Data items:
--------------------------------------------------

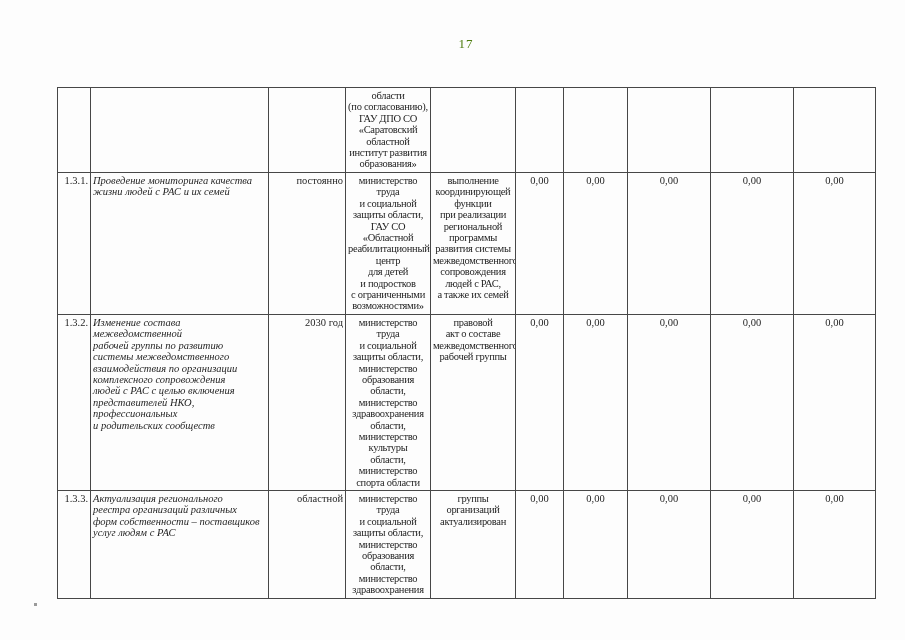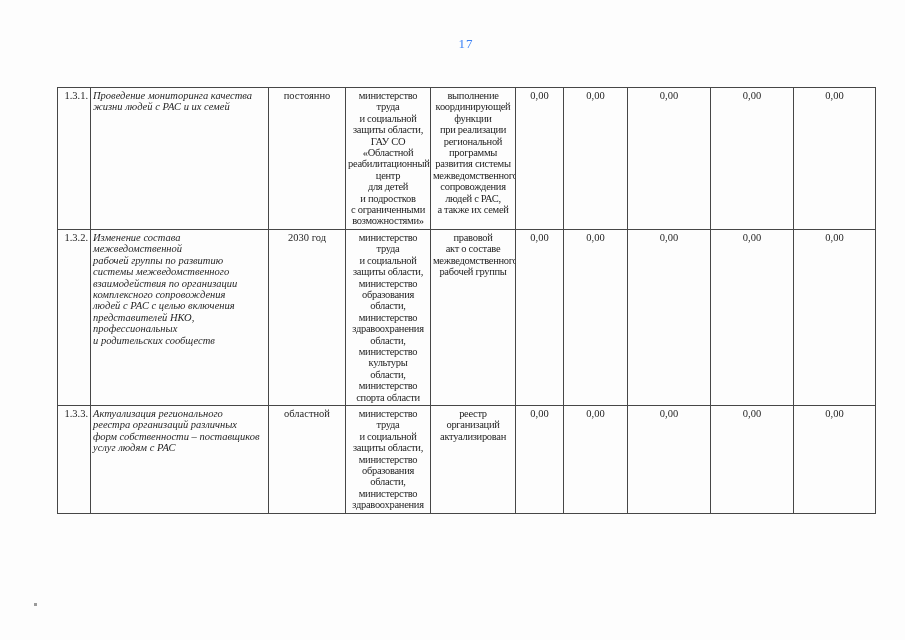--- a/index.html
+++ b/index.html
@@ -16,7 +16,7 @@
     top: 36px; left: 57px; width: 818px;
     text-align: center;
     font-size: 13px;
-    color: #3b82f6;
+    color: #4d7c0f;
     letter-spacing: 1px;
   }
   table.program-table {

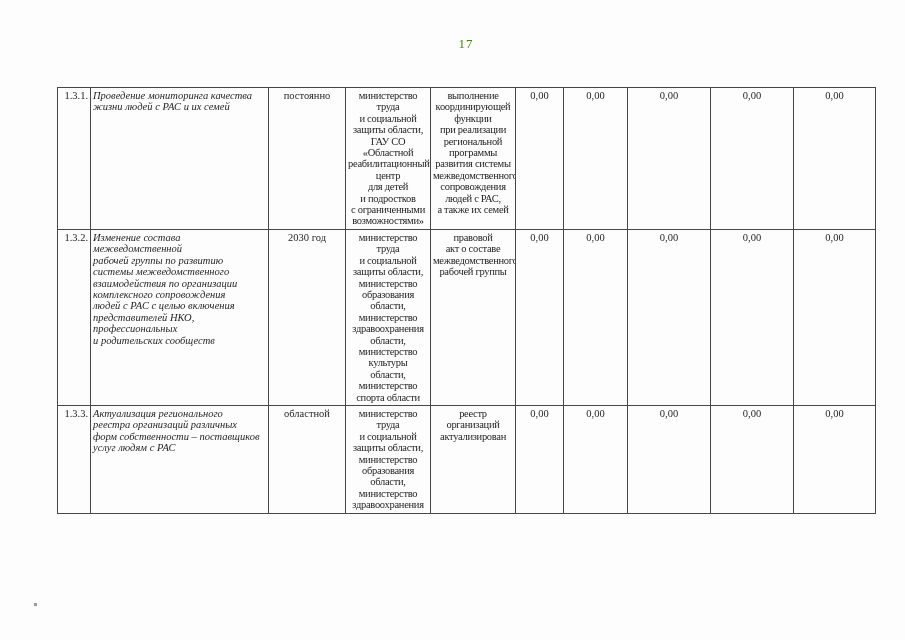--- a/index.html
+++ b/index.html
@@ -103,6 +103,24 @@
   </colgroup>
 
   <tbody>
+      <tr style="height:85px">
+    <td class="c-num"></td>
+    <td class="c-desc"></td>
+    <td class="c-time"></td>
+    <td class="c-min">области
+(по согласованию),
+ГАУ ДПО СО
+«Саратовский
+областной
+институт развития
+образования»</td>
+    <td class="c-res"></td>
+    <td class="c-val"></td>
+    <td class="c-val"></td>
+    <td class="c-val"></td>
+    <td class="c-val"></td>
+    <td class="c-val"></td>
+  </tr>
 
 
   <tr style="height:136px">

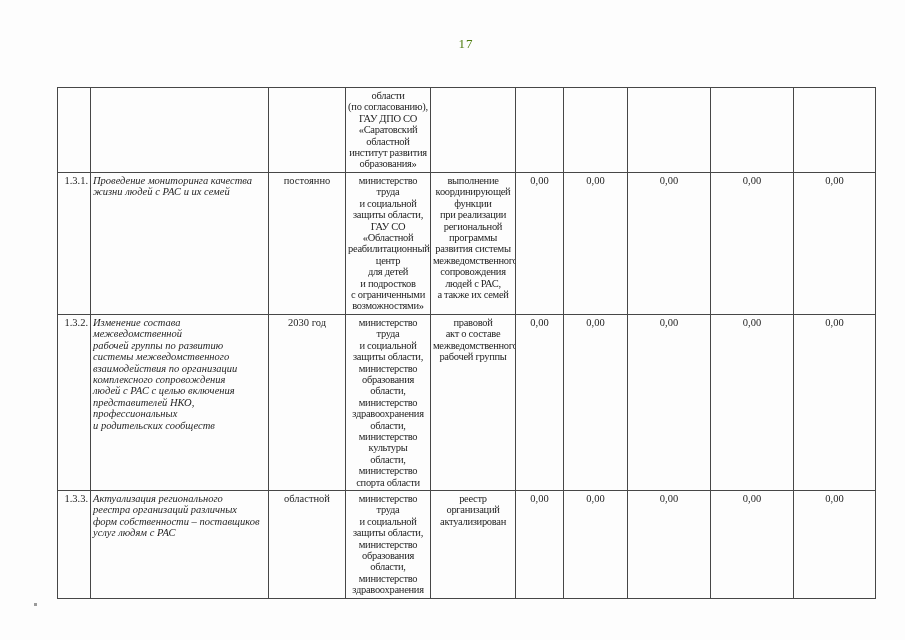--- a/index.html
+++ b/index.html
@@ -49,7 +49,7 @@
     font-style: italic;
   }
   td.c-time {
-    text-align: center;
+    text-align: right;
     font-size: 10.5px;
     padding-top: 3px;
     margin-top: 31px;

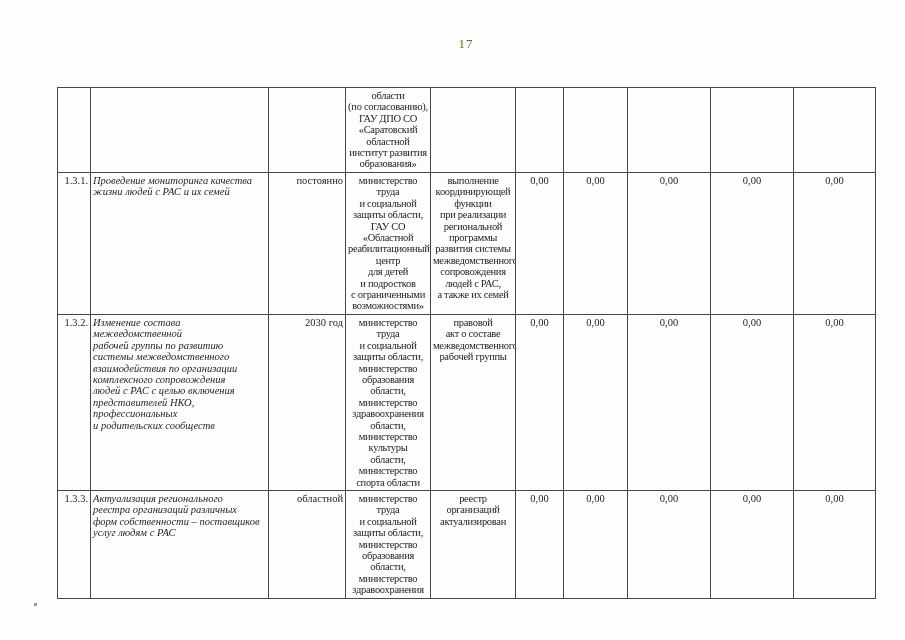--- a/index.html
+++ b/index.html
@@ -212,7 +212,7 @@
 области,
 министерство
 здравоохранения</td>
-    <td class="c-res">реестр
+    <td class="c-res">группы
 организаций
 актуализирован</td>
     <td class="c-val">0,00</td>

--------------------------------------------------

> Problem description: Pull every line containing "center" from the entries above and copy it.

> Solved exercise:
     text-align: center;
-    text-align: center;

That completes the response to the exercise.